Top of LISTED RECORDS
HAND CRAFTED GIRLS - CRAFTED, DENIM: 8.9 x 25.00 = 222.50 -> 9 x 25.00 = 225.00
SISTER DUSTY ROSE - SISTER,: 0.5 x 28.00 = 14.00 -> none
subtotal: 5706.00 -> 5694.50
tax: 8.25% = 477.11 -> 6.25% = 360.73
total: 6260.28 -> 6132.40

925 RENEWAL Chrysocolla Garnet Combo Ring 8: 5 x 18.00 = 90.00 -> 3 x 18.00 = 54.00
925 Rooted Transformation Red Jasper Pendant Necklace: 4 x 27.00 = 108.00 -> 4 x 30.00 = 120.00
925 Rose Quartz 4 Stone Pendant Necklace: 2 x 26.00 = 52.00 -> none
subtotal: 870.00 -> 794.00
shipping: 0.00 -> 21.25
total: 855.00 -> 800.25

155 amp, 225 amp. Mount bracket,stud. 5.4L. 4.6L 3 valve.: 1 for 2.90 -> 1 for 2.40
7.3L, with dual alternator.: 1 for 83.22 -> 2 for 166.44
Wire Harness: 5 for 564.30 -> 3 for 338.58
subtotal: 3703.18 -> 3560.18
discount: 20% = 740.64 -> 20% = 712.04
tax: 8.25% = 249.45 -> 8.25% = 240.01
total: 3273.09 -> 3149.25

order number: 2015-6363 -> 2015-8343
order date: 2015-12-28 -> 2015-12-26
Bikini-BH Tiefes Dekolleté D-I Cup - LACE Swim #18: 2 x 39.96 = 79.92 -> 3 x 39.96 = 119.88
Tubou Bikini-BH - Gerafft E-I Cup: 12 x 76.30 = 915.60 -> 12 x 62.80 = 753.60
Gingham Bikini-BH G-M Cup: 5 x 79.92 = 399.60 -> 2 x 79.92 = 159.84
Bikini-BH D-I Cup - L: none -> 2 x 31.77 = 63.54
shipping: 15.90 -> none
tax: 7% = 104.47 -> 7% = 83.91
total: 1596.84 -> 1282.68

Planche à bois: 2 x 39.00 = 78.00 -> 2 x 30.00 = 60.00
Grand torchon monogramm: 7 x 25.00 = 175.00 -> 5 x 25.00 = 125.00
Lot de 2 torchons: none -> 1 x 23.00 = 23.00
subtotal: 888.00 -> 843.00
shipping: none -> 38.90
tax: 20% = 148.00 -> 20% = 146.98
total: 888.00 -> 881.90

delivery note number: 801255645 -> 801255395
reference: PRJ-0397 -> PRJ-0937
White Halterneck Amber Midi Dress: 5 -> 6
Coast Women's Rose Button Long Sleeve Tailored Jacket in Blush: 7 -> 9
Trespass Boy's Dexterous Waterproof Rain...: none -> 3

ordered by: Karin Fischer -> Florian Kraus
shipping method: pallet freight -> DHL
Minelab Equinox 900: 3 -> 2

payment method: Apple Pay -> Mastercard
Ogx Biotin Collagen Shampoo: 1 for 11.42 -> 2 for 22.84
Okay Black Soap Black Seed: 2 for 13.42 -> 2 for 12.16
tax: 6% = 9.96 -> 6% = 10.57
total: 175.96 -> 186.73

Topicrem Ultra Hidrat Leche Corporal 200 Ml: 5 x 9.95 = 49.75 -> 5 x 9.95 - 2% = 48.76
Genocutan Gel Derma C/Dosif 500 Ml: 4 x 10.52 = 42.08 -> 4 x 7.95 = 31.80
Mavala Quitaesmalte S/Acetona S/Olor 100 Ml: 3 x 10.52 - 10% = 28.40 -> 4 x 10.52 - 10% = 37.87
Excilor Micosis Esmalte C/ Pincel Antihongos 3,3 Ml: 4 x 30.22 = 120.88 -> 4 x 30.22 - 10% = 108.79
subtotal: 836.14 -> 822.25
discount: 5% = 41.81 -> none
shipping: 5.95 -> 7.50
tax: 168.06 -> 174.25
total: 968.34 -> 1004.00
Bottom of LISTED RECORDS
* TASK TO COMPLETE
In the data above, find each line that uses the string "number". Copy it.

* FINAL ANSWER
order number: 2015-6363 -> 2015-8343
delivery note number: 801255645 -> 801255395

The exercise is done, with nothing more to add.